When I started, there were 33 récoltant-manipulant Champagnes exported to the United States, and last year—I saw the numbers—there were 186. Clearly a lot of people swept through a door that I was holding open. That made me feel really good. I don’t think there are all that many strongly deserving growers who don’t export to the U.S. at this point. And there is another collateral benefit for which I am far from the only person responsible. You know that with Peter Liem living in Champagne and Brad Baker doing ChampagneWarrior.com and Antonio Galloni writing about Champagne for The Wine Advocate on a regular basis, there is now a discussion about Champagne that has effectively made it more difficult for the big houses to keep their secrets; they’ve had to increase both quality and access to information. That’s a nice thing to see, too, but I think Peter and Brad and Josh Raynolds and Richard Juhlin, for example, play larger roles than I do.
Do you see the movement continuing to grow?
I do see this interest continuing to grow, though I don’t see the market share ever being more than about 5%, because there are not that many good growers. But 5% would be a really nice, sustainable market share. It would provide a healthy volume of business for a small producer who doesn’t, after all, have all that much wine to send over, and I think it would ensure peaceful coexistence; ultimately, I think the big houses would be able to live with it. But the grower Champagne movement has been the most gratifying thing that I’ve done, because the story was really fun; people liked telling it, people liked selling it, and right now it’s the motor that runs our business, 14 years later. It’s a tremendously successful part of my portfolio—something about which I have very mixed feelings.
But you made a major change in Champagne. You should be proud of it.

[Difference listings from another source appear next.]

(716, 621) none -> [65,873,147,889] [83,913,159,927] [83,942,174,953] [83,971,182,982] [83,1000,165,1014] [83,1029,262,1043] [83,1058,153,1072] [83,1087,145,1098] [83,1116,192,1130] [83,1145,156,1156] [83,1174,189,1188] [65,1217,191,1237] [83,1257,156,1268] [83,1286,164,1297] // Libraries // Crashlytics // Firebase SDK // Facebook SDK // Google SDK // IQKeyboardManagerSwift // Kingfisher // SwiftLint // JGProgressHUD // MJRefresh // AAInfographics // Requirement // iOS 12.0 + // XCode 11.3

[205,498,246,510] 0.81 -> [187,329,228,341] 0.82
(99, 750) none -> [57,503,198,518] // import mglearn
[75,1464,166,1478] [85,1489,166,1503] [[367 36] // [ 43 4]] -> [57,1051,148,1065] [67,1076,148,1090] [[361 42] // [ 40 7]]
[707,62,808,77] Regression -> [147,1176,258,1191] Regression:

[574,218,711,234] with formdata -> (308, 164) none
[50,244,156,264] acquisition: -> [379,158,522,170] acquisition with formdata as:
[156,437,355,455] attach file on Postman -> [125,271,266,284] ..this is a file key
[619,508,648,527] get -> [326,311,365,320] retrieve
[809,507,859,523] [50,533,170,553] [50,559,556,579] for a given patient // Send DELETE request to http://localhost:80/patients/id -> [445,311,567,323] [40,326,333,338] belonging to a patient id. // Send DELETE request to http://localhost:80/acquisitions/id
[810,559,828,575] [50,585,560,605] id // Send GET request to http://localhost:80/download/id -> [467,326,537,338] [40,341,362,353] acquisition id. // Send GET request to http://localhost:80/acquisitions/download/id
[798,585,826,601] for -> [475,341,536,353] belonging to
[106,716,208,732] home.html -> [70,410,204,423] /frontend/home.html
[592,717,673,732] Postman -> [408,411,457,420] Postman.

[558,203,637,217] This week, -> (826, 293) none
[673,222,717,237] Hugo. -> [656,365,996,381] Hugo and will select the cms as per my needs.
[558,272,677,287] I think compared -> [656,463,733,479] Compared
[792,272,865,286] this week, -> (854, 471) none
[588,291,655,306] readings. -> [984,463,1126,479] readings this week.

Thank you for saying so. I’m happy about it; I’m not proud of it. Pride is a very seductive temptation for me and thus one that it’s best to keep my distance from. I’m absolutely astounded and happy that I’ve been able to deliver attention and love and good business to these producers. That’s fantastically meaningful to me. I love this bonhomie and this sense of shared pleasure in tweaking our noses a bit at the big guys. But there is a part of me that is a little angry about it, and here’s why. The Champagne story is no more interesting than the German wine story or the Austrian wine story, but it has been markedly more successful than those of Germany or Austria have been, simply because it took place in France. I will give you a vivid example of what I mean. Very few people know that in the Mosel Valley, there are more than 1 million ungrafted vines that are 65 years old or older; many of them are at least 100 years old. If that were the case in Spain or Italy or France, wine writers would be swarming over the story like fruit flies on an overripe banana, but because it’s happening in Germany, no one knows. And the reason is that there is an underlying contempt for Germany; people basically assume that nothing that happens there can possibly be as important as anything that happens in these places that we care so much more about. So that’s why there’s a little edge of frustration or anger to my feeling about the success we’ve had with Champagne. I’d just like to say to people that in these other places with the weird umlauts in the words, there is just as much cool stuff happening, and you might consider paying attention.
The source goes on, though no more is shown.